Check each line of the listing below for the word "SQLite" and say how many lines have it. Nothing else should be written.

= = =

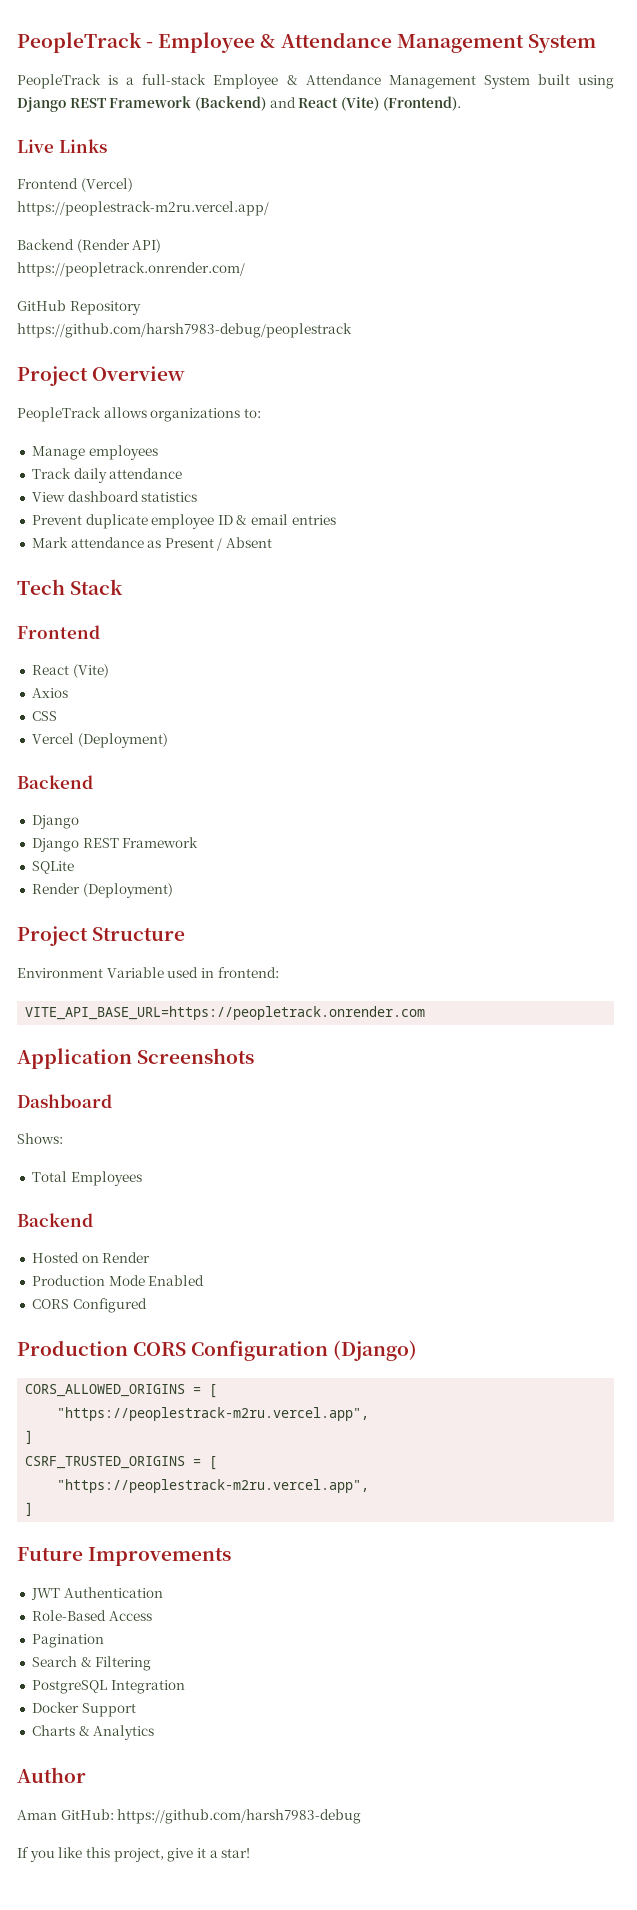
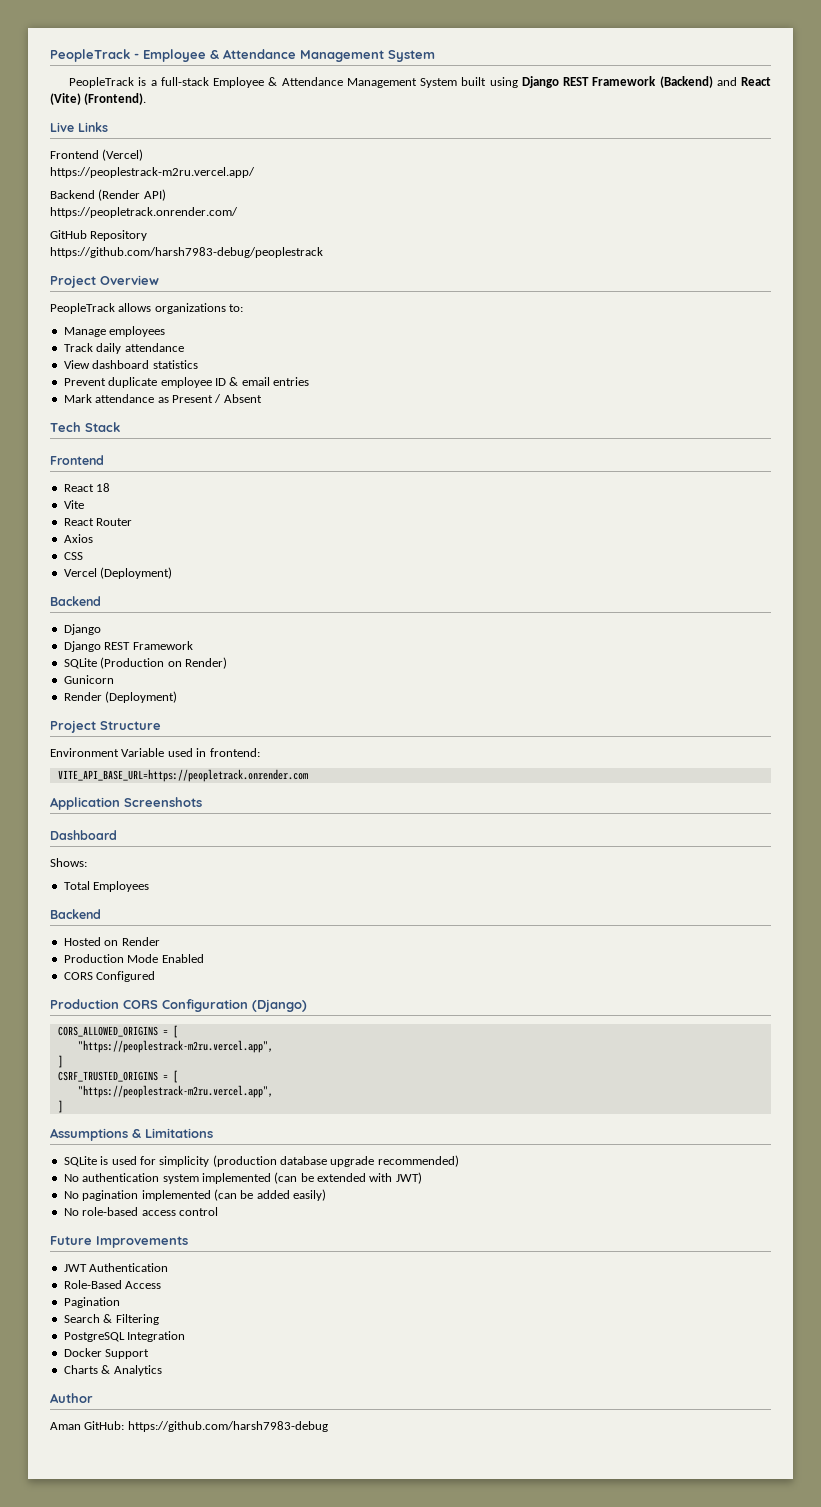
  Tech Stack
  Frontend
- React (Vite)
+ React 18
+ Vite
+ React Router
- SQLite
+ SQLite (Production on Render)
+ Gunicorn
+ Assumptions & Limitations
+ SQLite is used for simplicity (production database upgrade recommended)
+ No authentication system implemented (can be extended with JWT)
+ No pagination implemented (can be added easily)
+ No role-based access control
- If you like this project, give it a star!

= = =

### Solved problem:
3